Nothing in the copy should be a picture; everything else in the listing is to be restated exactly.
── Dataset content
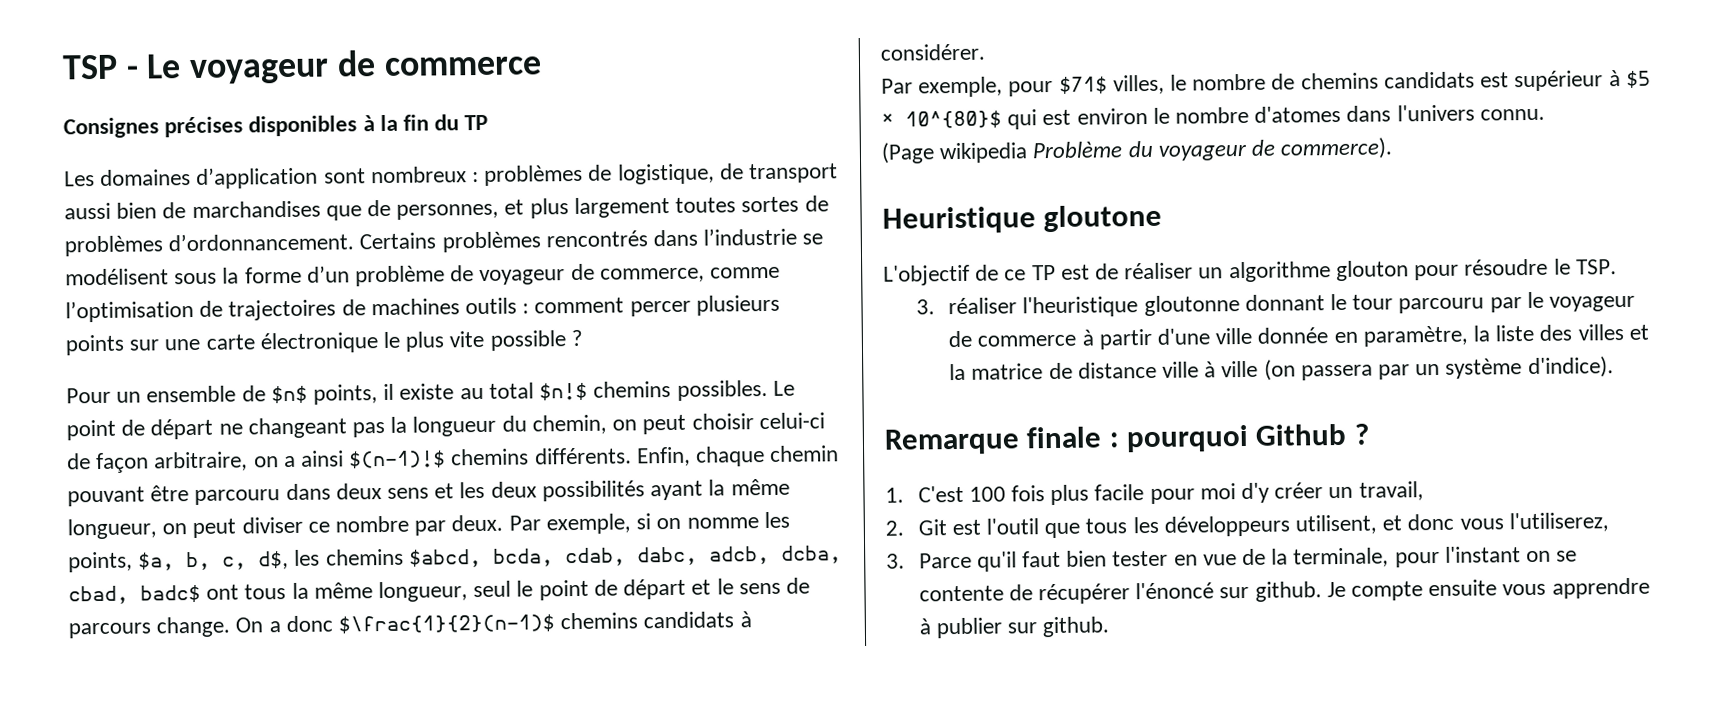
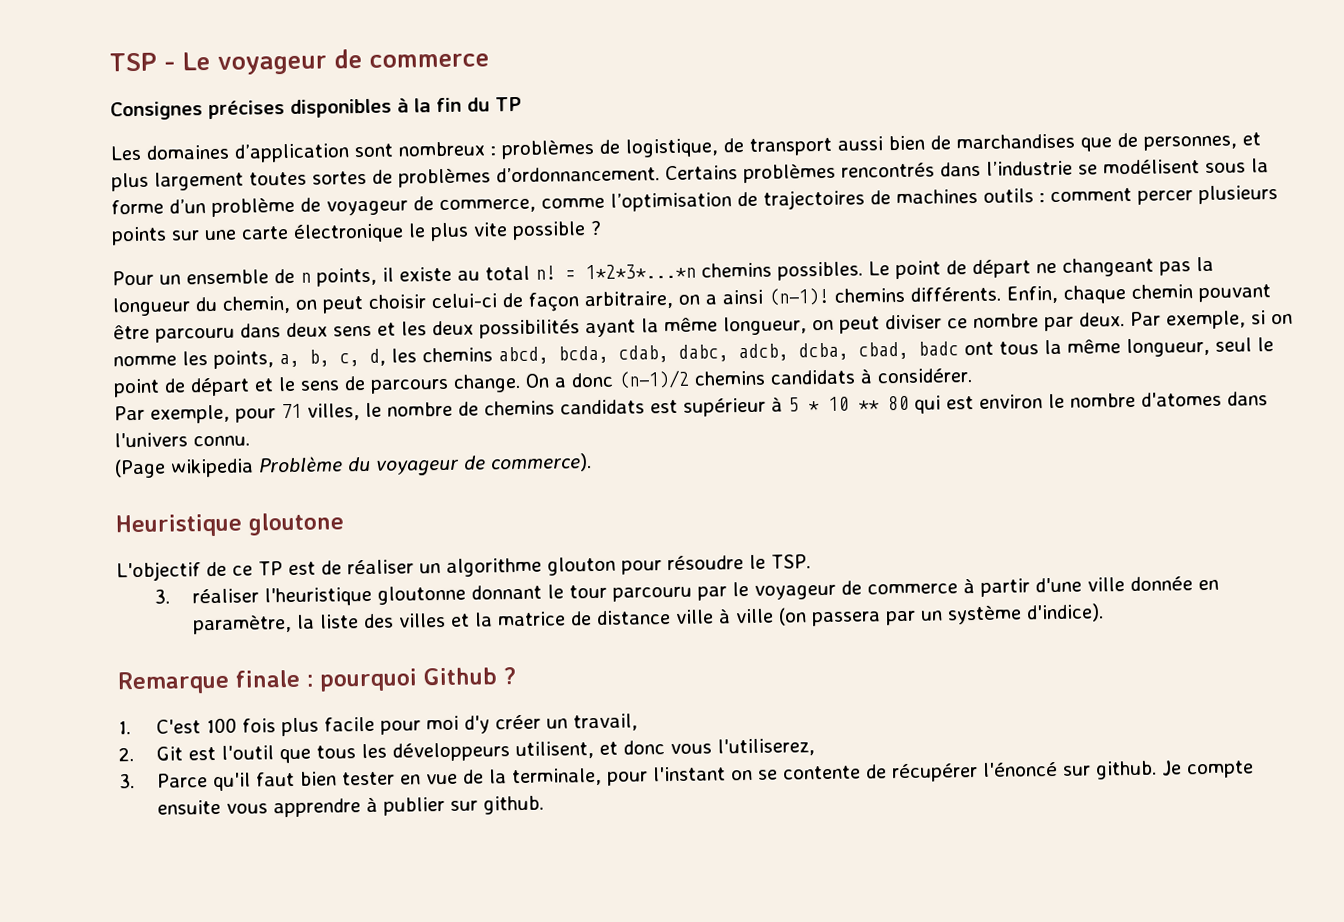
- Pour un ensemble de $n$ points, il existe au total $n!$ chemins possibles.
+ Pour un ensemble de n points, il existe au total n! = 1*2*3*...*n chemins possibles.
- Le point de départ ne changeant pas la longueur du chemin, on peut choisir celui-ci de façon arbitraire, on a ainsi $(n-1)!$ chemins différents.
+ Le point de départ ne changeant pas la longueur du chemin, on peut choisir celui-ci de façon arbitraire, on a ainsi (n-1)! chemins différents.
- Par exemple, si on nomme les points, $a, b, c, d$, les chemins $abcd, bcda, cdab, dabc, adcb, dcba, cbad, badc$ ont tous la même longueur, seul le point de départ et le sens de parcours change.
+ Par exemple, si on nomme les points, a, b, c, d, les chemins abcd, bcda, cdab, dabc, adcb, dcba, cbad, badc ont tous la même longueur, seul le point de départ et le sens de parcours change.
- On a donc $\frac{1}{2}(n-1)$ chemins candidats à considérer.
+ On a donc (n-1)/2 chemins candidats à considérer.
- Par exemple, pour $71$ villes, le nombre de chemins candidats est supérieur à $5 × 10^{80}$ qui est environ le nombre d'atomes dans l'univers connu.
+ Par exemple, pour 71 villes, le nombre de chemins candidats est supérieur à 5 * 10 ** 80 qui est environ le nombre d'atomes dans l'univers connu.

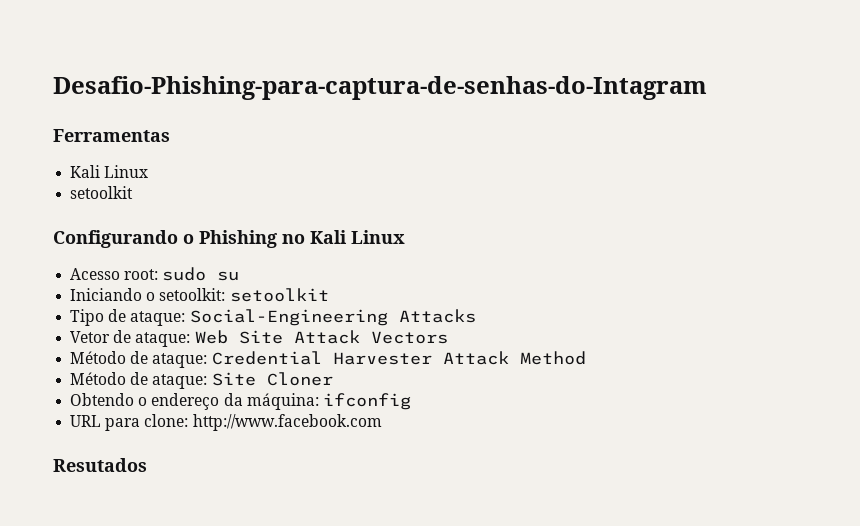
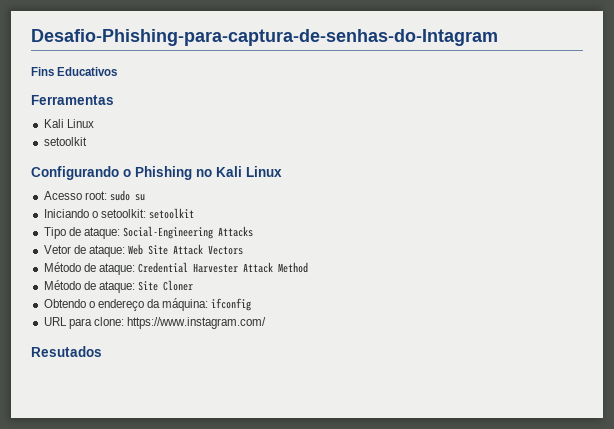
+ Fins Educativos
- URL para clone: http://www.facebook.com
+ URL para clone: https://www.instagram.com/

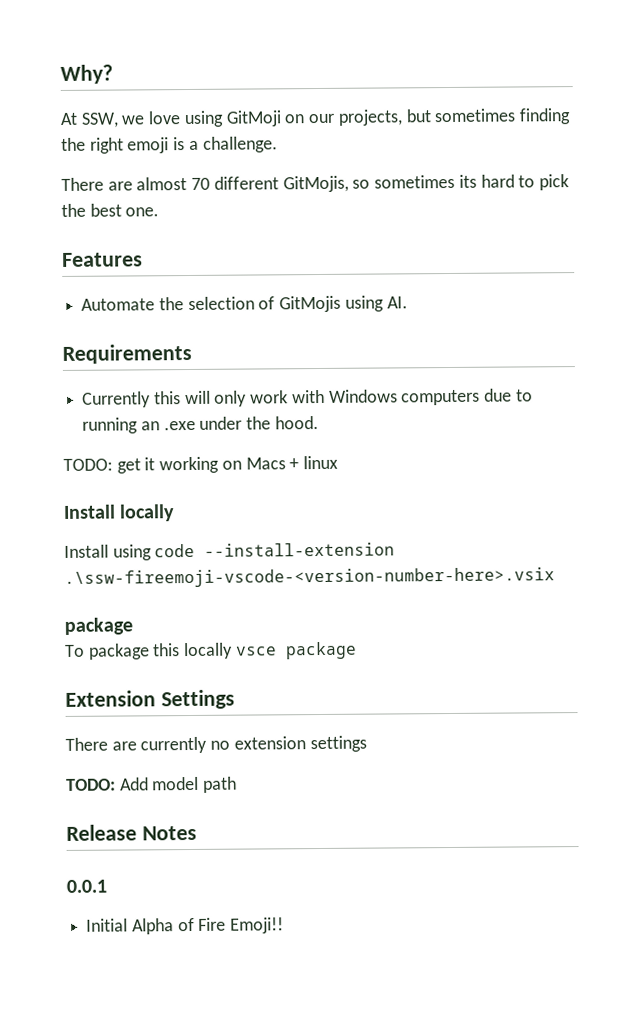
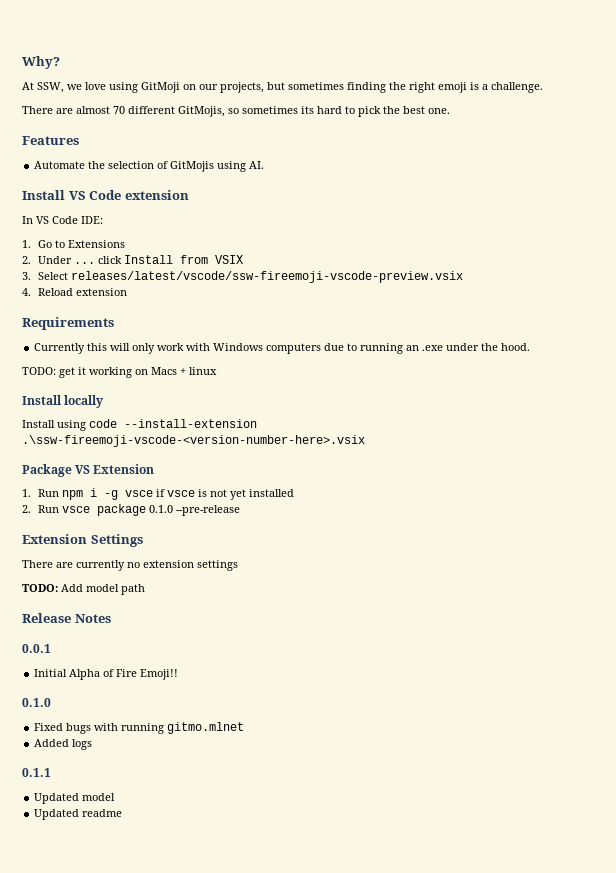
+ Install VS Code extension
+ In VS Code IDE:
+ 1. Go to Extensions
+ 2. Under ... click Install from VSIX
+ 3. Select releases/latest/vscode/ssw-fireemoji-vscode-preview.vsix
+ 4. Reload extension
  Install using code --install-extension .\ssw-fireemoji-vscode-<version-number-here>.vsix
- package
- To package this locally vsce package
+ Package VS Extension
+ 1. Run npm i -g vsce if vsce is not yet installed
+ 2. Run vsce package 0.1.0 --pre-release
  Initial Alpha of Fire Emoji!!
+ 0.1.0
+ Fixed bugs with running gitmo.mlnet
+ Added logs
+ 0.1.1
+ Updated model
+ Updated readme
────
Finished exercise –
- Pour un ensemble de $n$ points, il existe au total $n!$ chemins possibles.
+ Pour un ensemble de n points, il existe au total n! = 1*2*3*...*n chemins possibles.
- Le point de départ ne changeant pas la longueur du chemin, on peut choisir celui-ci de façon arbitraire, on a ainsi $(n-1)!$ chemins différents.
+ Le point de départ ne changeant pas la longueur du chemin, on peut choisir celui-ci de façon arbitraire, on a ainsi (n-1)! chemins différents.
- Par exemple, si on nomme les points, $a, b, c, d$, les chemins $abcd, bcda, cdab, dabc, adcb, dcba, cbad, badc$ ont tous la même longueur, seul le point de départ et le sens de parcours change.
+ Par exemple, si on nomme les points, a, b, c, d, les chemins abcd, bcda, cdab, dabc, adcb, dcba, cbad, badc ont tous la même longueur, seul le point de départ et le sens de parcours change.
- On a donc $\frac{1}{2}(n-1)$ chemins candidats à considérer.
+ On a donc (n-1)/2 chemins candidats à considérer.
- Par exemple, pour $71$ villes, le nombre de chemins candidats est supérieur à $5 × 10^{80}$ qui est environ le nombre d'atomes dans l'univers connu.
+ Par exemple, pour 71 villes, le nombre de chemins candidats est supérieur à 5 * 10 ** 80 qui est environ le nombre d'atomes dans l'univers connu.

+ Fins Educativos
- URL para clone: http://www.facebook.com
+ URL para clone: https://www.instagram.com/

+ Install VS Code extension
+ In VS Code IDE:
+ 1. Go to Extensions
+ 2. Under ... click Install from VSIX
+ 3. Select releases/latest/vscode/ssw-fireemoji-vscode-preview.vsix
+ 4. Reload extension
  Install using code --install-extension .\ssw-fireemoji-vscode-<version-number-here>.vsix
- package
- To package this locally vsce package
+ Package VS Extension
+ 1. Run npm i -g vsce if vsce is not yet installed
+ 2. Run vsce package 0.1.0 --pre-release
  Initial Alpha of Fire Emoji!!
+ 0.1.0
+ Fixed bugs with running gitmo.mlnet
+ Added logs
+ 0.1.1
+ Updated model
+ Updated readme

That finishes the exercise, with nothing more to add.